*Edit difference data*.

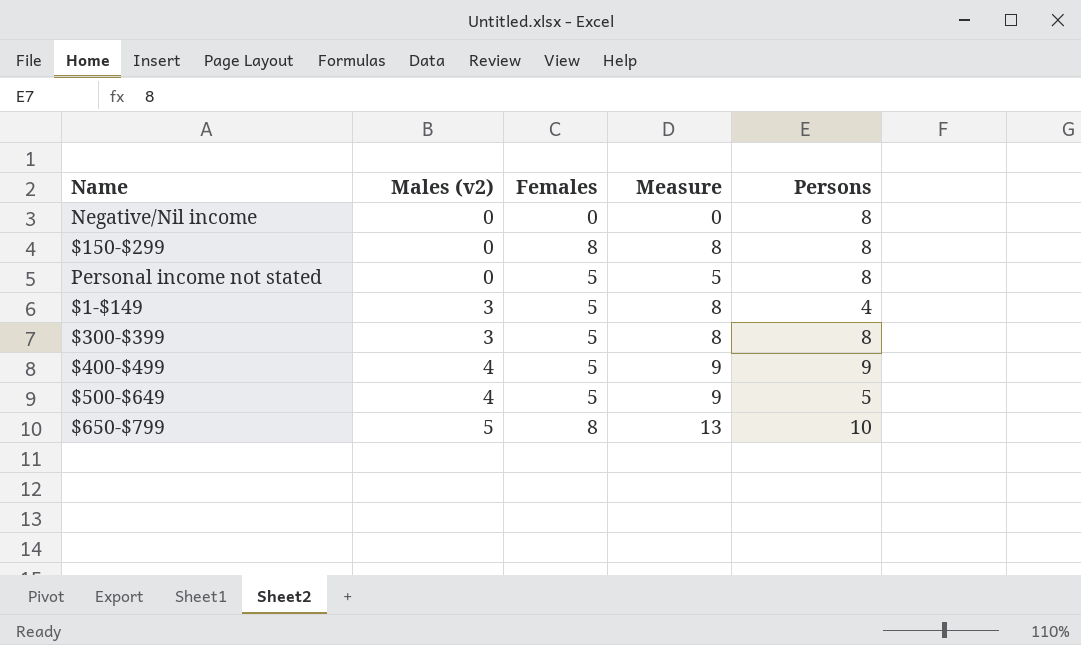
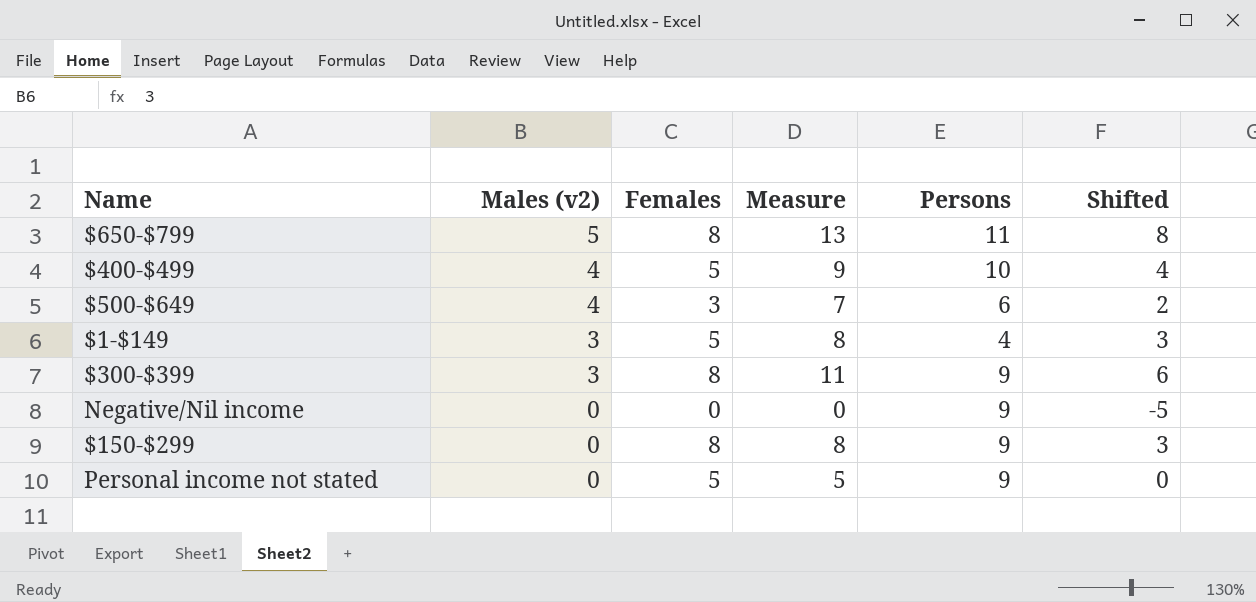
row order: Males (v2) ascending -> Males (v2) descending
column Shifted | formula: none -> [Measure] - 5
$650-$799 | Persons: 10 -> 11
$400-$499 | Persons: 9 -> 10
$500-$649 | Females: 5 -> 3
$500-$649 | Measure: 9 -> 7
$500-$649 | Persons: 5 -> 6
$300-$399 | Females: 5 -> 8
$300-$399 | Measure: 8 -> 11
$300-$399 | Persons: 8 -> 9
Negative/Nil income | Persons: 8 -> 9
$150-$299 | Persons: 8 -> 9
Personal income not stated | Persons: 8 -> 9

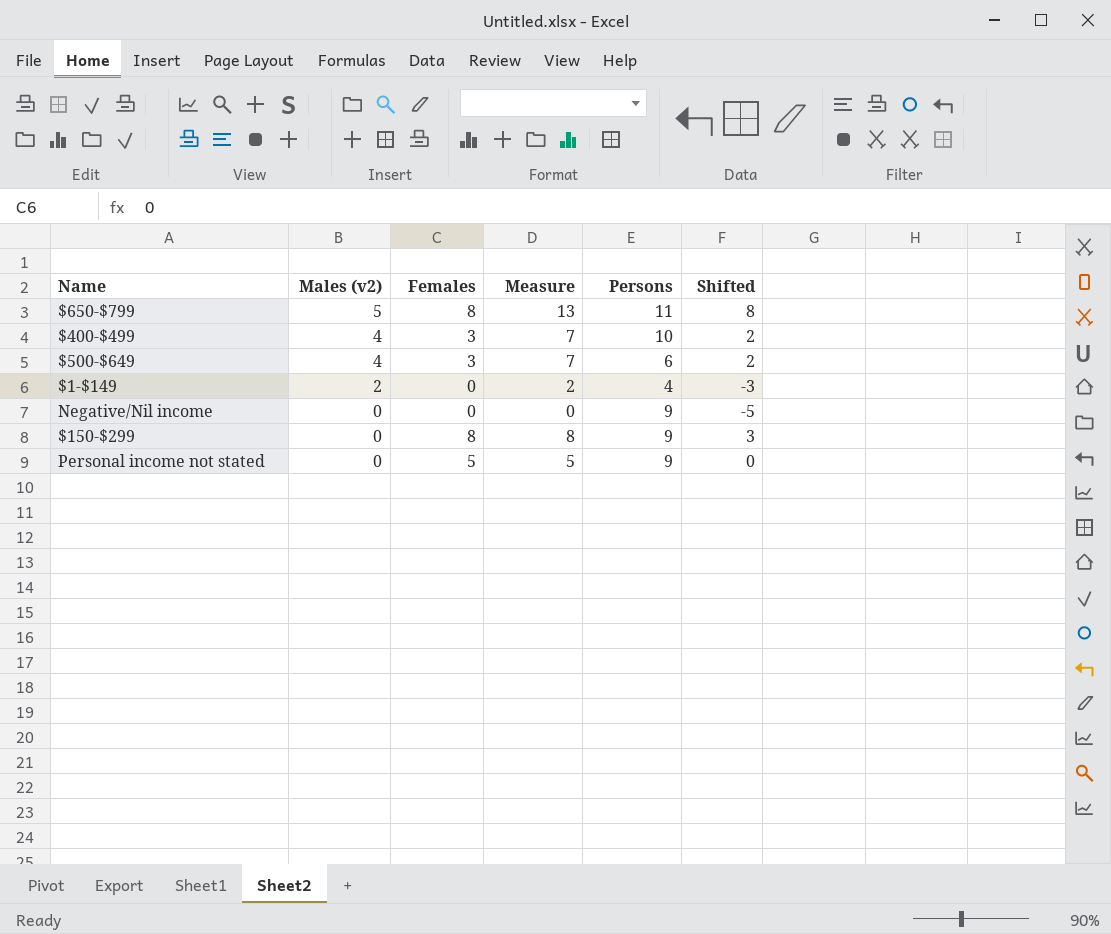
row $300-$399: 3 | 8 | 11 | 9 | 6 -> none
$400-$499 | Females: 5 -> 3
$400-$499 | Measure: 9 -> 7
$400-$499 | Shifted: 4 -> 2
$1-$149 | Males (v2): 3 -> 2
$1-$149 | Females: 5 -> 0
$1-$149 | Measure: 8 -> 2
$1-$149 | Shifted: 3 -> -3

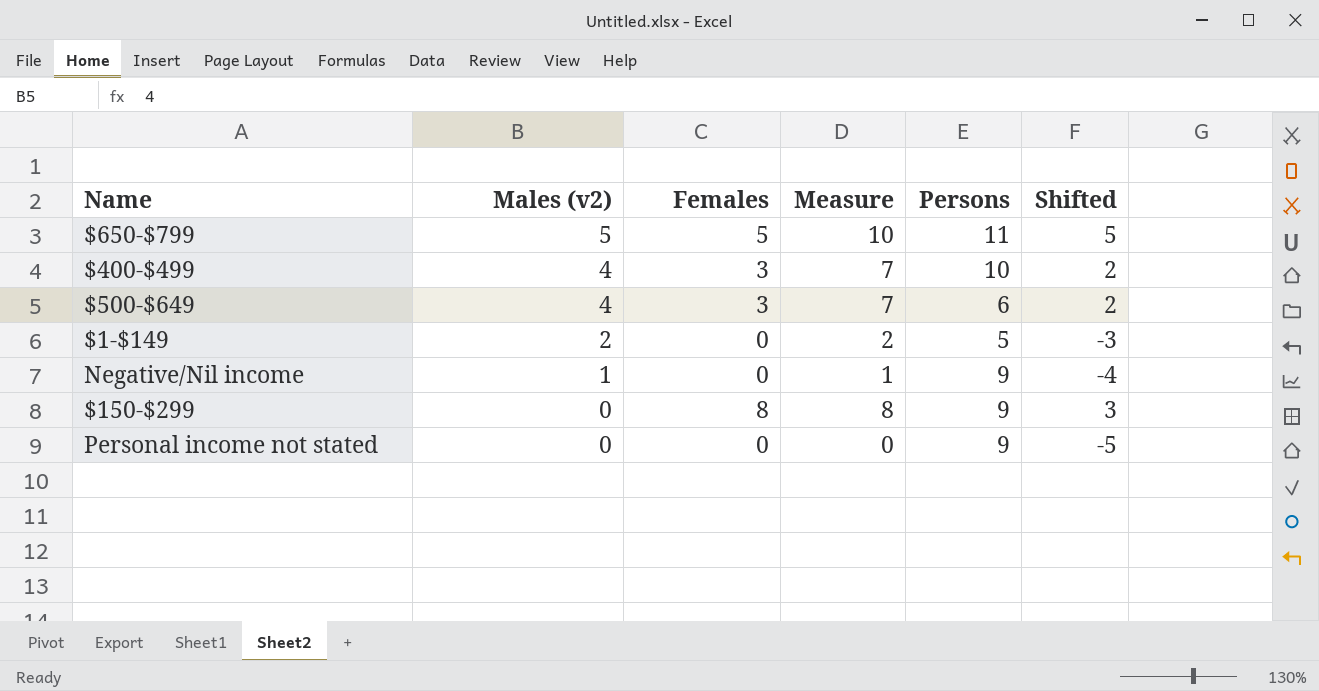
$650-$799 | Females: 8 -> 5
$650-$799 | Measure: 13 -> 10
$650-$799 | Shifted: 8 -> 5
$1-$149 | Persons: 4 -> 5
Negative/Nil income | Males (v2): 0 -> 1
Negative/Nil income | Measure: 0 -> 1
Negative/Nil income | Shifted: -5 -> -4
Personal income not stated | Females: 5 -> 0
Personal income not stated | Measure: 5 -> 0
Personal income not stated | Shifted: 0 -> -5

==

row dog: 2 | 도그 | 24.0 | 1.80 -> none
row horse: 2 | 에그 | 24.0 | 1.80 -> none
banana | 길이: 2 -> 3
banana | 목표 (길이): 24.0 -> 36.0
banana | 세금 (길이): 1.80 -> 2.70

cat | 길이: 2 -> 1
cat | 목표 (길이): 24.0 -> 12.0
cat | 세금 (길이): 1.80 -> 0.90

...

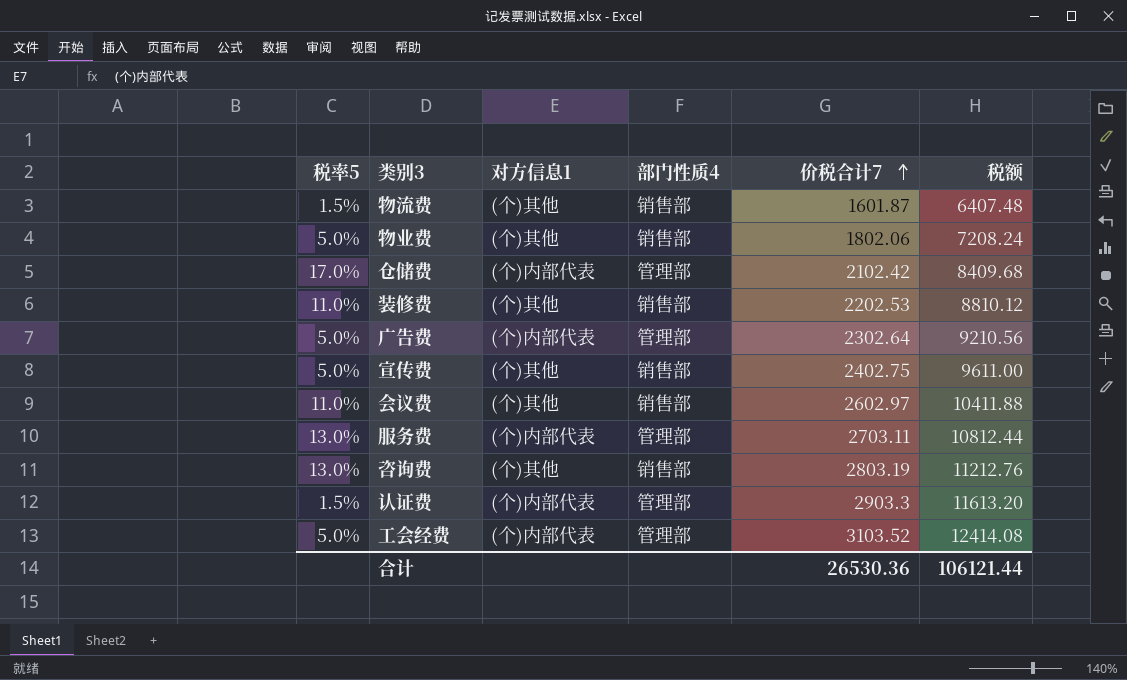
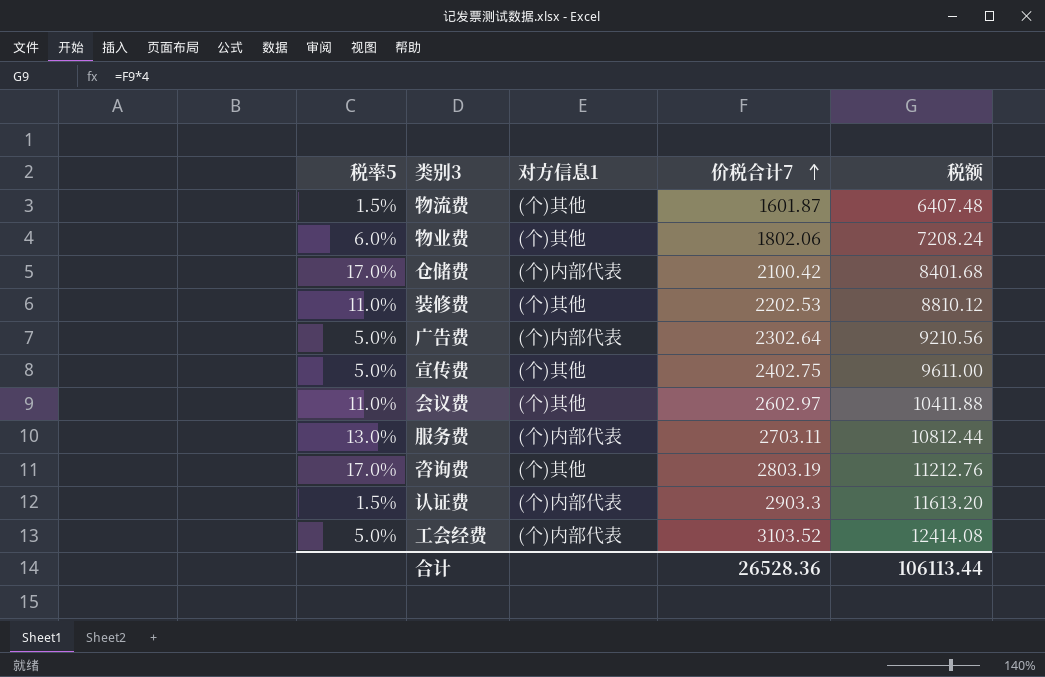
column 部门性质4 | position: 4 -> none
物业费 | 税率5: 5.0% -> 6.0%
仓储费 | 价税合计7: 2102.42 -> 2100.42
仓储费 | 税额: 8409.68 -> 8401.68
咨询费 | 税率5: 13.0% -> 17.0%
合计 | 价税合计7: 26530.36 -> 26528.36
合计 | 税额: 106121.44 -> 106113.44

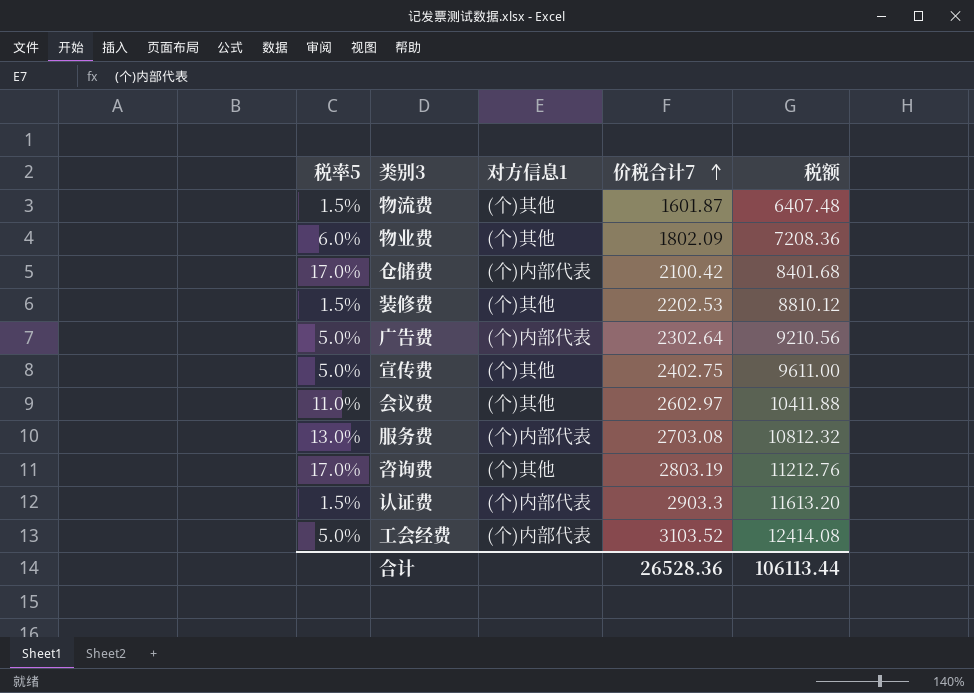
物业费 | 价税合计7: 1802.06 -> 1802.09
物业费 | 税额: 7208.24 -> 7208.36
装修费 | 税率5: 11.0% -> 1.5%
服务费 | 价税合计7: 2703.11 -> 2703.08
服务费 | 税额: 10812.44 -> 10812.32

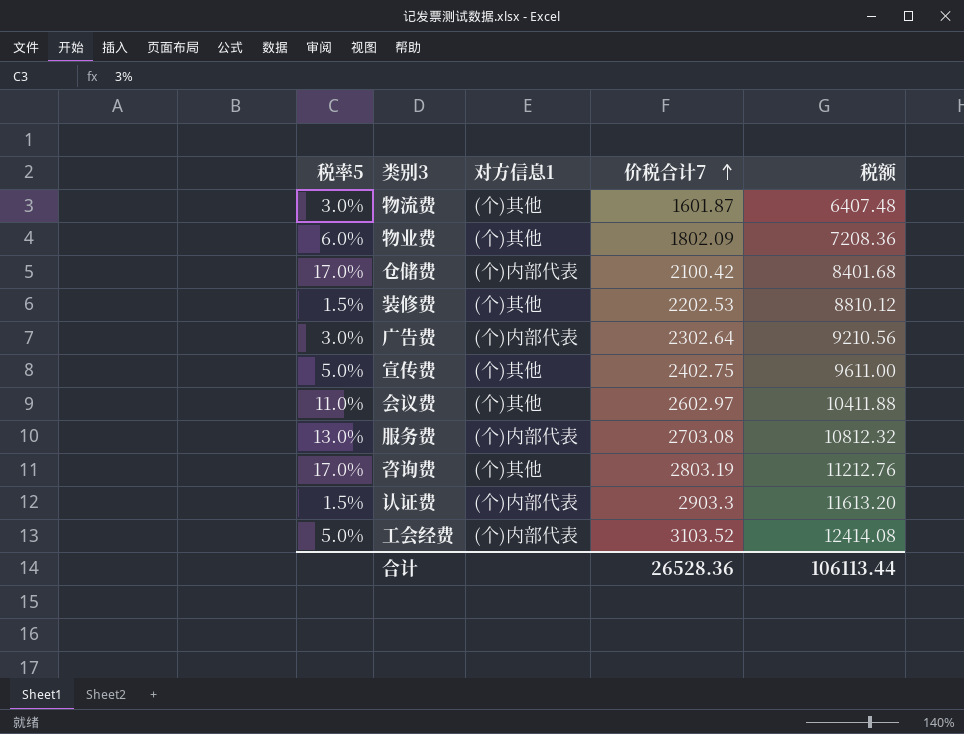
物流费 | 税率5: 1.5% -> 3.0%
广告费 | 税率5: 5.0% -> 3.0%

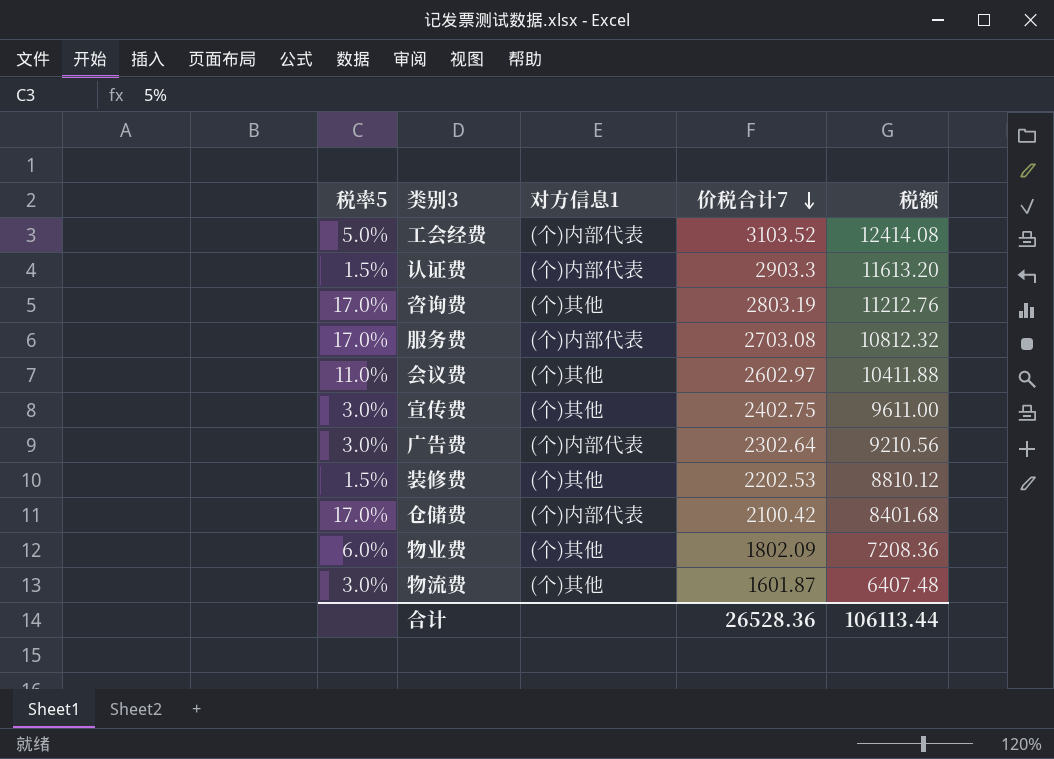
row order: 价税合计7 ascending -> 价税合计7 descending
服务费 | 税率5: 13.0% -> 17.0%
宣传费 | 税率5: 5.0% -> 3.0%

*WHAT TO PRODUCE*. Going by the data above, give back only the lines from the one containing "column 部门性质4 | position: 4 -> none" through the one containing "宣传费 | 税率5: 5.0% -> 3.0%", exactly as they stand, both ends included and no images.

*SOLVED PROBLEM*.
column 部门性质4 | position: 4 -> none
物业费 | 税率5: 5.0% -> 6.0%
仓储费 | 价税合计7: 2102.42 -> 2100.42
仓储费 | 税额: 8409.68 -> 8401.68
咨询费 | 税率5: 13.0% -> 17.0%
合计 | 价税合计7: 26530.36 -> 26528.36
合计 | 税额: 106121.44 -> 106113.44

物业费 | 价税合计7: 1802.06 -> 1802.09
物业费 | 税额: 7208.24 -> 7208.36
装修费 | 税率5: 11.0% -> 1.5%
服务费 | 价税合计7: 2703.11 -> 2703.08
服务费 | 税额: 10812.44 -> 10812.32

物流费 | 税率5: 1.5% -> 3.0%
广告费 | 税率5: 5.0% -> 3.0%

row order: 价税合计7 ascending -> 价税合计7 descending
服务费 | 税率5: 13.0% -> 17.0%
宣传费 | 税率5: 5.0% -> 3.0%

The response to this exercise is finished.